### TASK MATERIAL
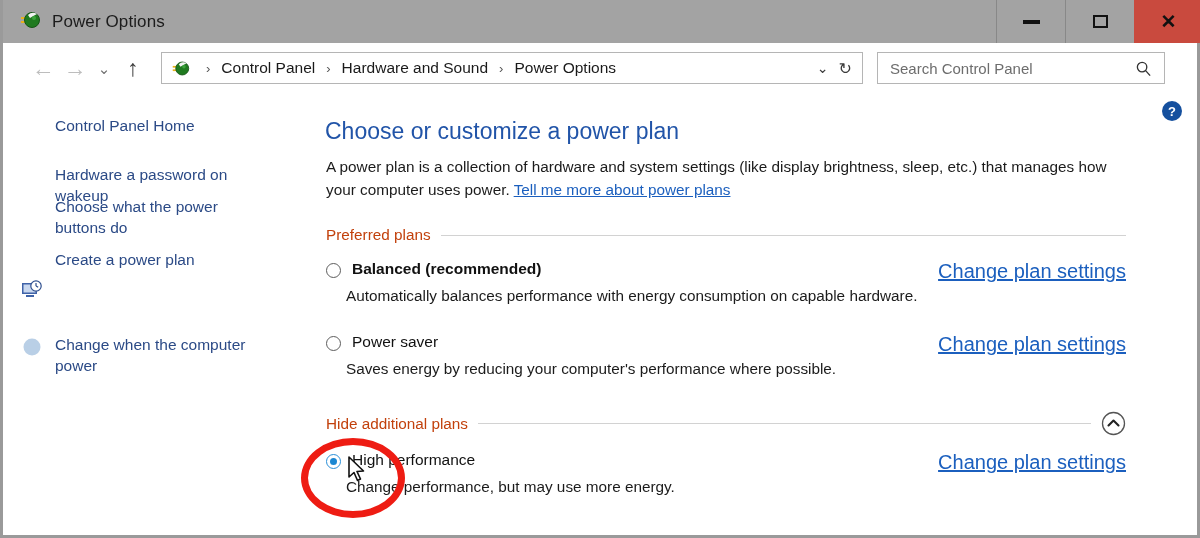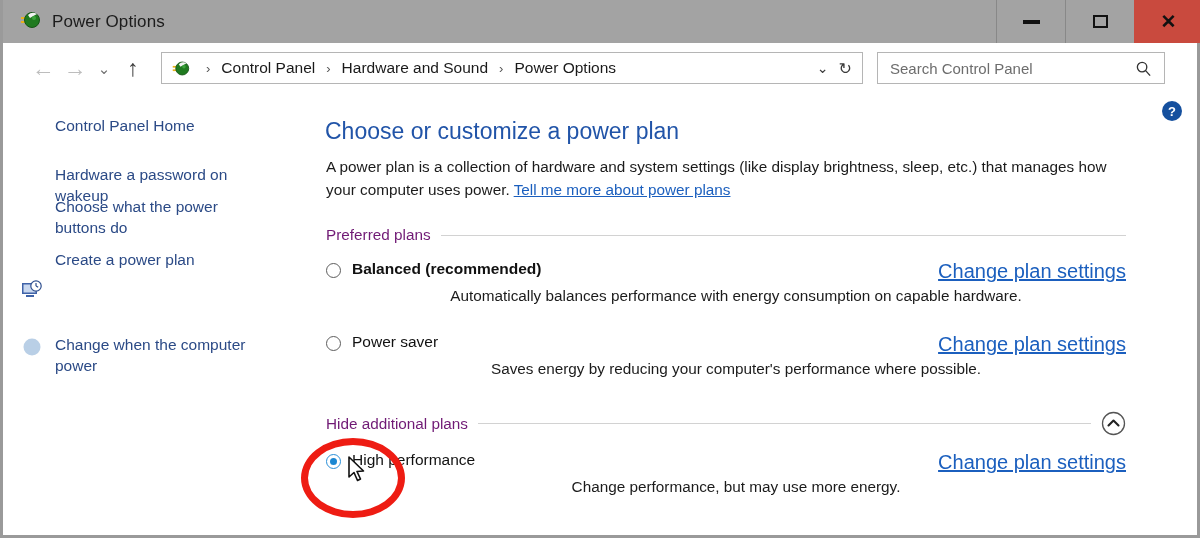--- a/index.html
+++ b/index.html
@@ -231,41 +231,40 @@
 
   .section-header {
     position: absolute;
     left: 1px;
     width: 800px;
     display: flex;
     align-items: center;
   }
   .section-label {
     font-size: 15.3px;
-    color: #701a75;
+    color: #c2410c;
     white-space: nowrap;
     padding-right: 10px;
   }
   .section-rule {
     flex: 1;
     height: 1px;
     background: #d2d2d2;
   }
   .collapse-btn {
     width: 25px;
     height: 25px;
     margin-left: 10px;
     flex: 0 0 auto;
   }
 
   .plan {
     position: absolute;
     left: 1px;
     width: 800px;
-    text-align: center;
   }
   .plan-row {
     display: flex;
     align-items: flex-start;
   }
   .radio {
     width: 15px;
     height: 15px;
     border-radius: 50%;
     border: 1.6px solid #5d5d5d;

### REQUIRED ACTION
Copy every entry word for word, but omit the pictures.

### SOLUTION TO THE PROBLEM
--- a/index.html
+++ b/index.html
@@ -231,41 +231,40 @@
 
   .section-header {
     position: absolute;
     left: 1px;
     width: 800px;
     display: flex;
     align-items: center;
   }
   .section-label {
     font-size: 15.3px;
-    color: #701a75;
+    color: #c2410c;
     white-space: nowrap;
     padding-right: 10px;
   }
   .section-rule {
     flex: 1;
     height: 1px;
     background: #d2d2d2;
   }
   .collapse-btn {
     width: 25px;
     height: 25px;
     margin-left: 10px;
     flex: 0 0 auto;
   }
 
   .plan {
     position: absolute;
     left: 1px;
     width: 800px;
-    text-align: center;
   }
   .plan-row {
     display: flex;
     align-items: flex-start;
   }
   .radio {
     width: 15px;
     height: 15px;
     border-radius: 50%;
     border: 1.6px solid #5d5d5d;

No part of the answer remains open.